She saw it was still a little dark outside so she had plenty of time. I felt her body relax under me. As long as I was not a burden I liked being where I was.

"That would be nice. I talked... I said something about a baby, didn't I." It was a statement, not a question, and it was a subject she felt bad about. With her previous boyfriends the word "baby" was worse than "STD" because they ran from her at the mere thought. So she expected me to do the same.

I read her mind. "As it happens you said 'daughter'. But not to worry, I am not like that. I will do my part whatever happens. Whatever you decide. Let me explain."

First I told her that in this enlightened state there was a law that did not allow a doctor to disclose any medical information about a woman without her permission. She knew that, for her job, she had to make regular trips to the doctor, and they told her bosses everything they found. "This is because your bosses... or enough of them, are motherless bastards, spawned by reptiles and low disgusting things that crawl in the mud and slime. They believe the law does not apply to them. They seek doctors of similar parentage to examine you. So to keep your job you must not get pregnant, for that would scare those you service for a paycheck. I would like you to keep your job for a time, to be honest I want you to spy on the other lawyers for me."

"So you don't want me to get pregnant from you?"

"I did not say that. For a time, you can serve me only if you follow the rules. But there is a secret... I will not work there forever. My exit will not be next week, but it won't take five years either. My grandfathers have other plans, family plans, that must remain secret for now. Imagine that I will take over the family business. But before I leave the firm, I will offer you an alternative. When that happens the choice will be yours. I do not intend to stop what I am doing to delight myself with your wonderful body. If you choose to miss a medical application then, I will not mind. The choice you make will be yours. Do you understand?"
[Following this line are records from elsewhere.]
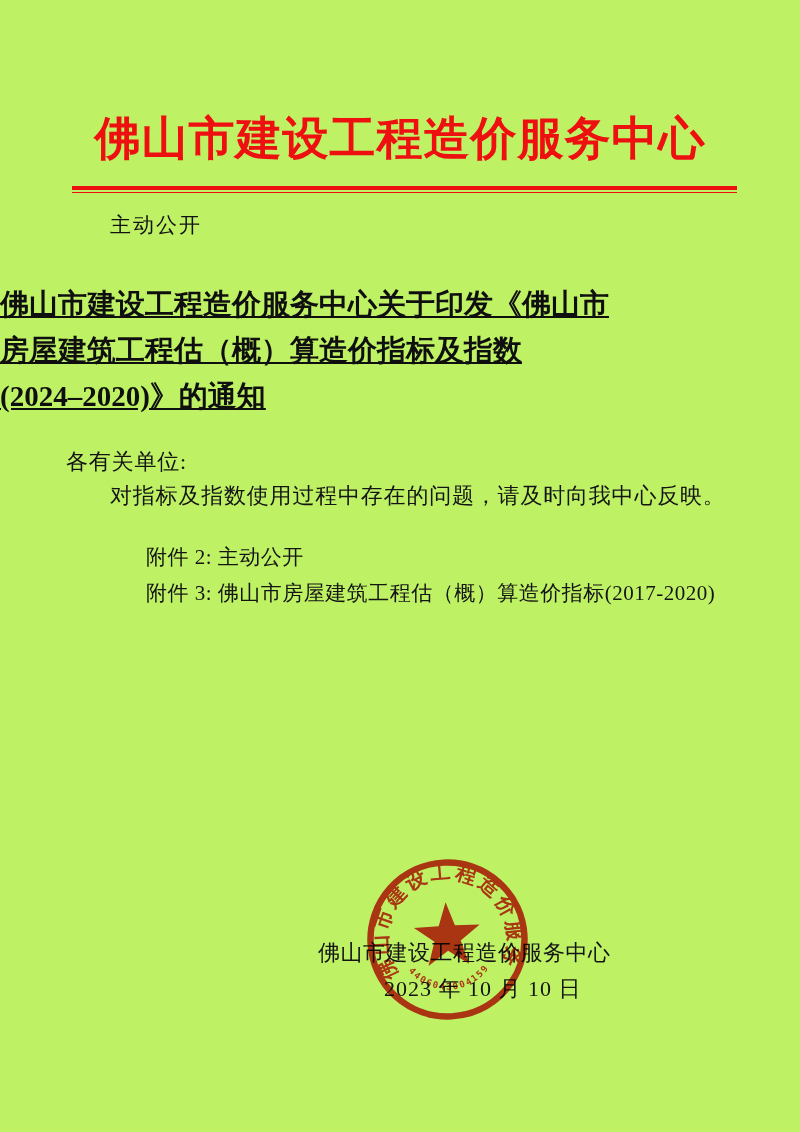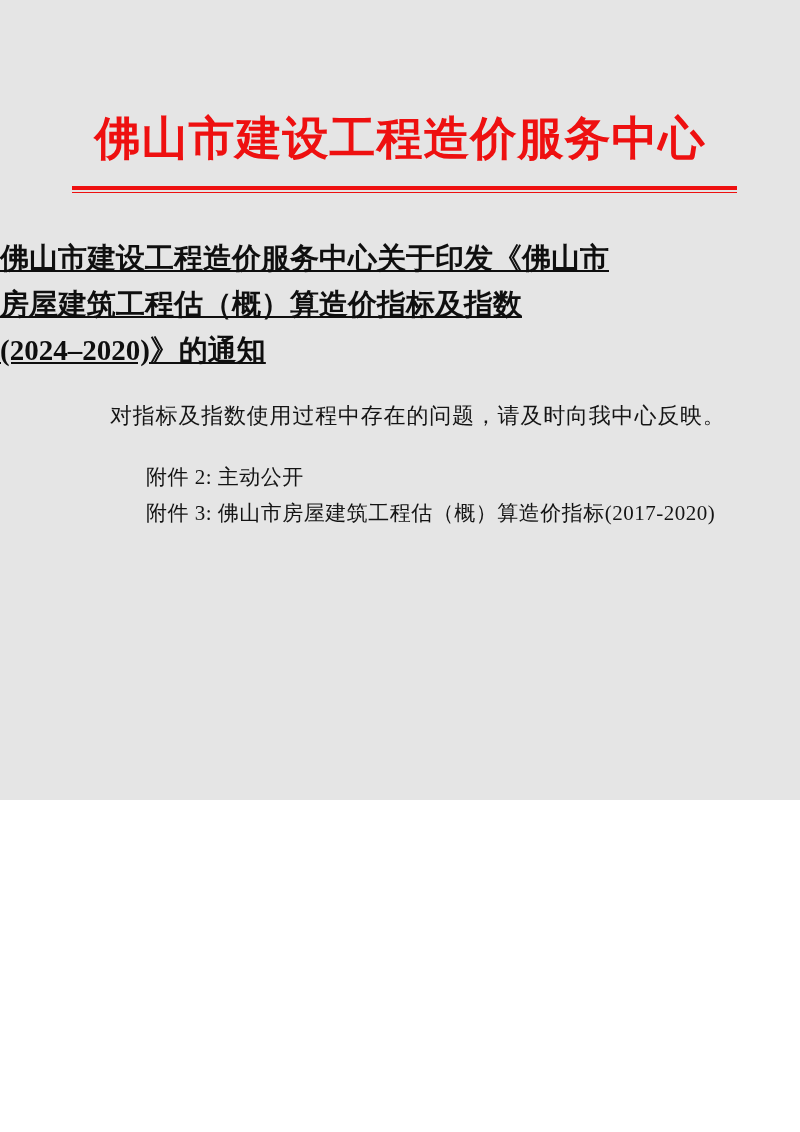"佛山市建设工程造价服务中心" .page { background: #e5e5e5 -> #bef264; height: 800px -> 1132px }
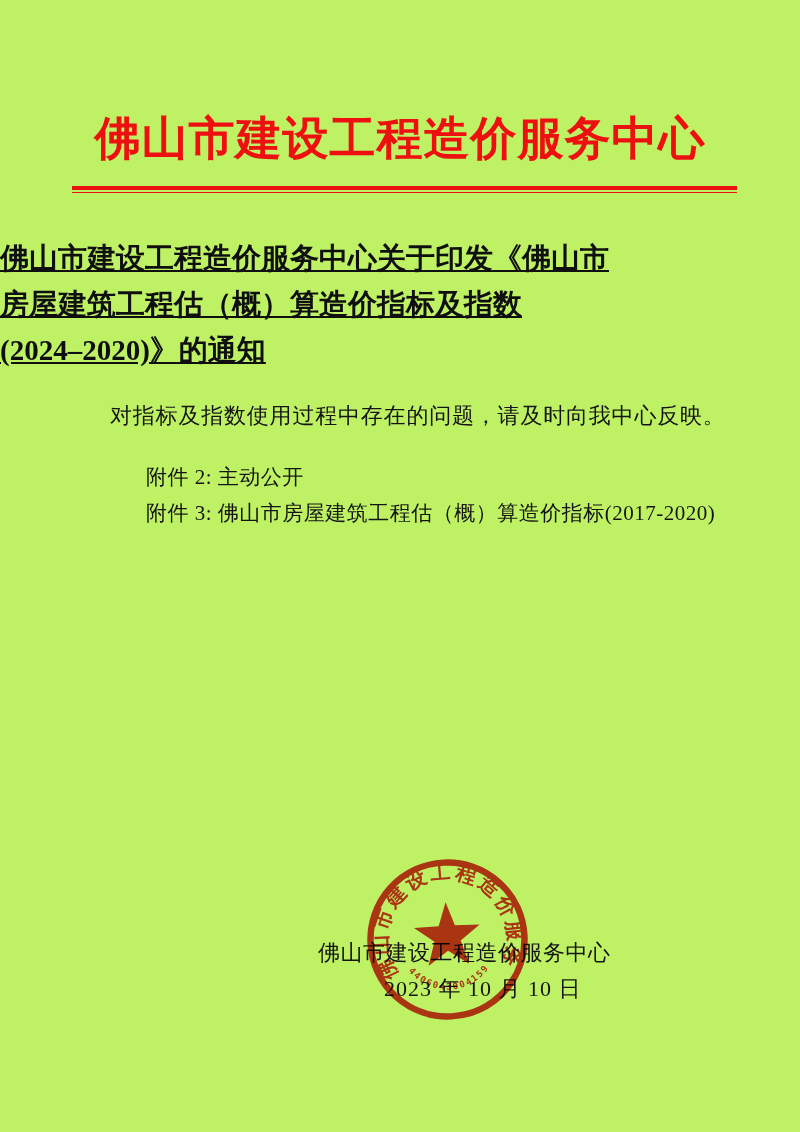"主动公开" div.publicity { html: none -> <div>主动公开</div> }
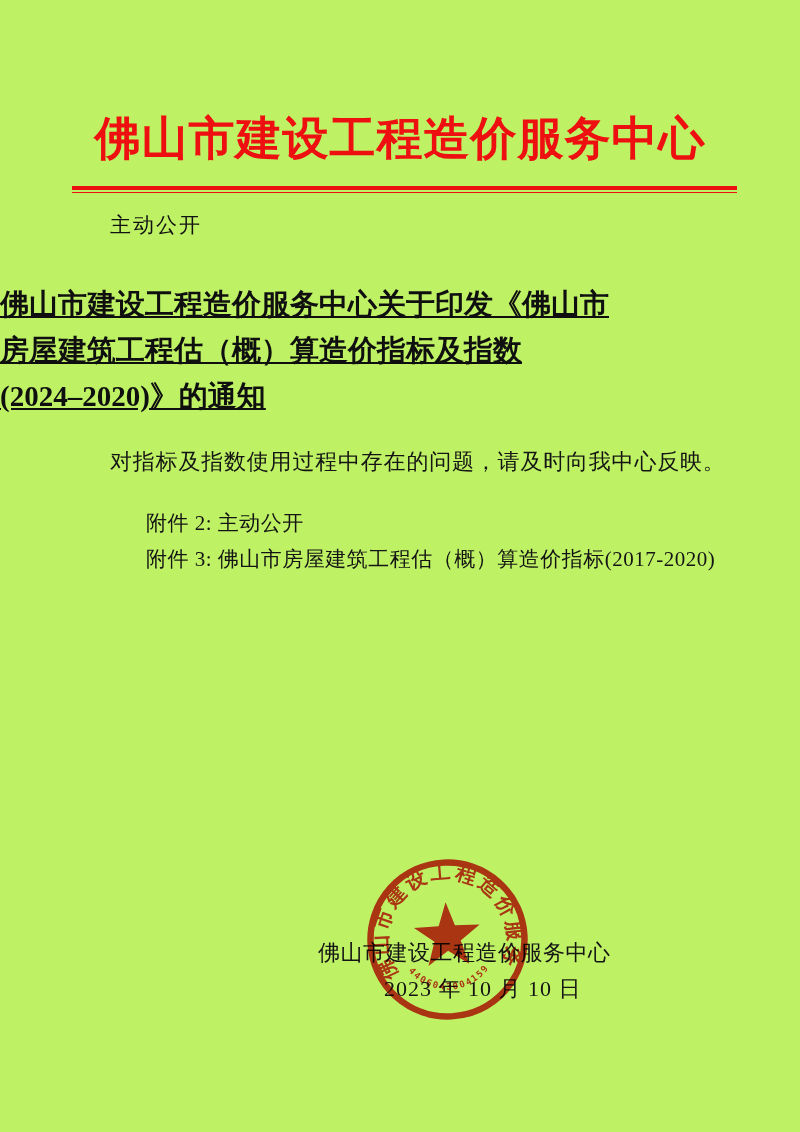"各有关单位:" p.salutation { html: none -> <p>各有关单位:</p> }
"I think so. Most men are not so generous."

"Well, let us be honest here... I'm greedy, as you know. Most men do not have as many women that they pleasure as I will... that is part of it. Like royalty - like Prince Charles - I was conceived so I could make babies with the women my grandfathers select, that is a given. So unlike most men, it is not really an 'yes or no' thing with one wife. I will have more than one wife giving me children. However, to compensate for not having a choice of breeding partners, I will also consider myself free to enjoy other women, it is the way LA lawyers are. I think you may want to be part of that, am I right?"

"Yes please!" I could see her mood had brightened.

"My... call them my harem members for now... will have the choice, to give me children or not. As they wish. I will love them either way."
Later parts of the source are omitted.